I have an array of client handouts and one of them is 10 Tips for Reducing Stress. I have included it here. I hope it helps in reminding us to remember to take care of ourselves so that we can be the person we want to be during this holiday season. Merry Christmas everyone!!! I will be back with an article in New Year's resolutions next month.
TIPS FOR REDUCING STRESS
Learn to plan. Disorganization can breed stress. Having too many projects going simultaneously often leads to confusion, forgetfulness, and the sense that uncompleted projects are hanging over your head. When possible, take on projects one at a time and work on them until completed.
Recognize and accept limits. Most of us set unreasonable or perfectionist goals for ourselves. We can never be perfect, so we often have a sense of failure or inadequacy no matter how well we perform. Set achievable goals for yourself.
Learn to play. You need occasionally to escape from the pressures of life and have fun. Find pastimes that are absorbing and enjoyable to you no matter what your level of ability is.
Be a positive person. Avoid criticizing others. Learn to praise the things you like in others. Focus upon the good qualities possessed by those around you.
Learn to tolerate and forgive. Intolerance of others leads to frustration and anger. An attempt to really understand the way other people feel can make you more accepting of them.
Avoid unnecessary competition. There are many competitive situations in life that we can’t avoid. Too much concern with winning in too many areas of life can create excessive tension and anxiety, and make us unnecessarily aggressive.
Get regular physical exercise. Check with your physician before beginning any strenuous exercise program. You will be more likely to stay with an exercise program if you choose one that you enjoy rather than one that feels like drudgery.

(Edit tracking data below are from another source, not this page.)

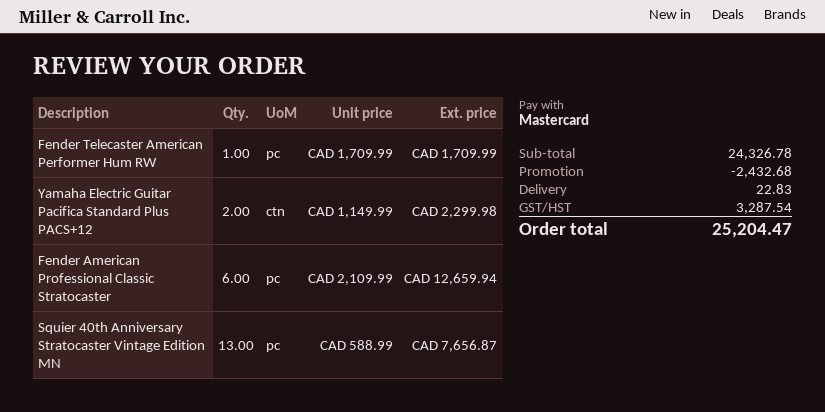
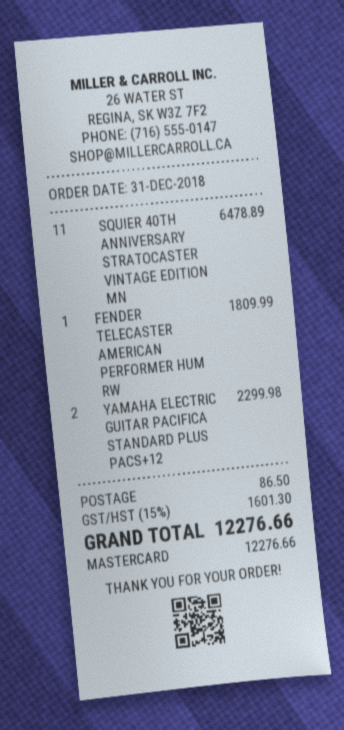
Fender Telecaster American Performer Hum RW: 1 for 1709.99 -> 1 for 1809.99
Fender American Professional Classic Stratocaster: 6 for 12659.94 -> none
Squier 40th Anniversary Stratocaster Vintage Edition MN: 13 for 7656.87 -> 11 for 6478.89
discount: 2432.68 -> none
shipping: 22.83 -> 86.50
tax: 3287.54 -> 1601.30
total: 25204.47 -> 12276.66

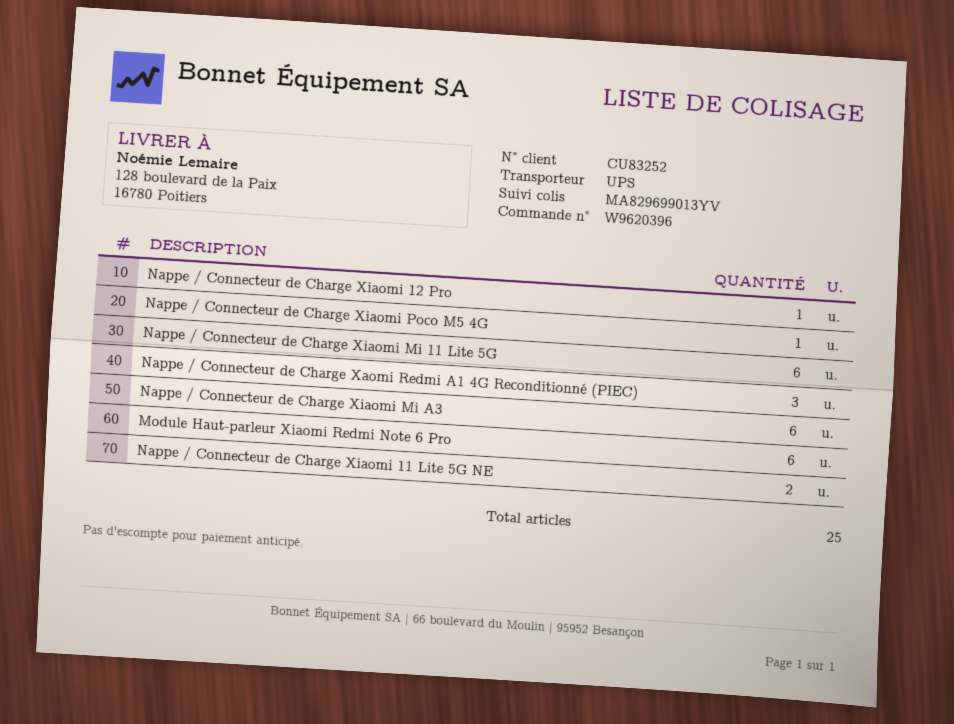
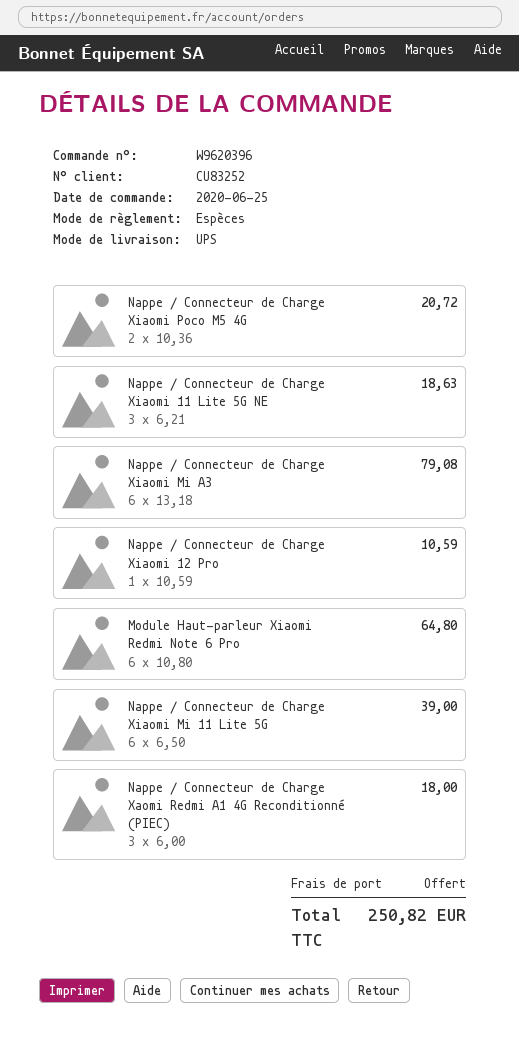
Nappe / Connecteur de Charge Xiaomi Poco M5 4G: 1 -> 2
Nappe / Connecteur de Charge Xiaomi 11 Lite 5G NE: 2 -> 3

Learn a systematic, drug-free method of relaxing. Meditation, yoga, or progressive relaxation can be learned from accredited teachers and psychotherapists.
Talk out your troubles. Find a friend, member of the clergy, counselor, or psychotherapist you can be open with. Expressing your “bottled up” tension to a sympathetic ear can be incredibly helpful.
Change your thinking. How we feel emotionally often depends on our outlook or philosophy of life. Changing one’s beliefs is a difficult and painstaking process. There is little practical wisdom in the modern world to guide us through our lives. No one has all the answers, but some answers are available.